Alya hanya mengangguk singkat, lalu menaiki motor dan menghidupkan mesinnya.
Tanpa menoleh, ia mengarahkan motor menuju jalan raya, mengikuti petunjuk arah di aplikasi peta yang tertempel di layar ponselnya. Tujuannya jelas—kantor polisi.
Di tempat yang tak jauh dari sana, Afnan yang kebetulan sedang dalam perjalanan bersama teman-temannya, melihat sosok Alya yang melintas.
Refleks, ia terkejut dan hampir tak percaya. "Astaghfirullah, itu beneran?" ujarnya tanpa sadar, membuat suasana dalam mobil mendadak hening. Teman-temannya yang ada di dalam mobil menoleh dengan kebingungan, menatap Afnan.
"Apa-apaan sih, Nan?" tanya Gus Ziyan, masih tak mengerti. "Kamu kepikiran cewek itu tadi?"
Afnan terdiam sejenak, lalu menggelengkan kepala dan mencoba meredakan kebingungannya.
"Apa sih... Ngaco kamu," jawabnya buru-buru, mencoba menutupi kekalutannya. "Kayaknya aku harus pulang ke apartemen. Baru sadar, ada banyak pekerjaan yang harus disiapkan untuk ke Kalimantan. Iya kan, Gam?" Afnan mencoba beralih fokus.

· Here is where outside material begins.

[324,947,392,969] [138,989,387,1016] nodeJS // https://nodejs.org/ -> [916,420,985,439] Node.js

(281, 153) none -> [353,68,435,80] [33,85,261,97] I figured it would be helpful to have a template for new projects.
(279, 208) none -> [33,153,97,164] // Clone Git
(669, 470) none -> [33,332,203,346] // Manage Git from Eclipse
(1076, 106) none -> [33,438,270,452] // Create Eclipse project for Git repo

"Ou iya, iya... Kamu ini, Nan. Bisa-bisanya lupa," jawab agam dengan nada ringan, memahami maksud Afnan yang mencoba mengalihkan perhatian.
Setelah percakapan itu, Reza mengantarkan Afnan dan Agam ke apartemen Afnan. Tinggallah Gus Ziyan di apartemen Reza, sementara Afnan kembali tenggelam dalam pikirannya.
Di luar sana, Alya terus melaju, meninggalkan jejak ketegasan di jalanan malam. Tak ada yang tahu apa yang benar-benar ada di dalam hatinya, selain dia sendiri.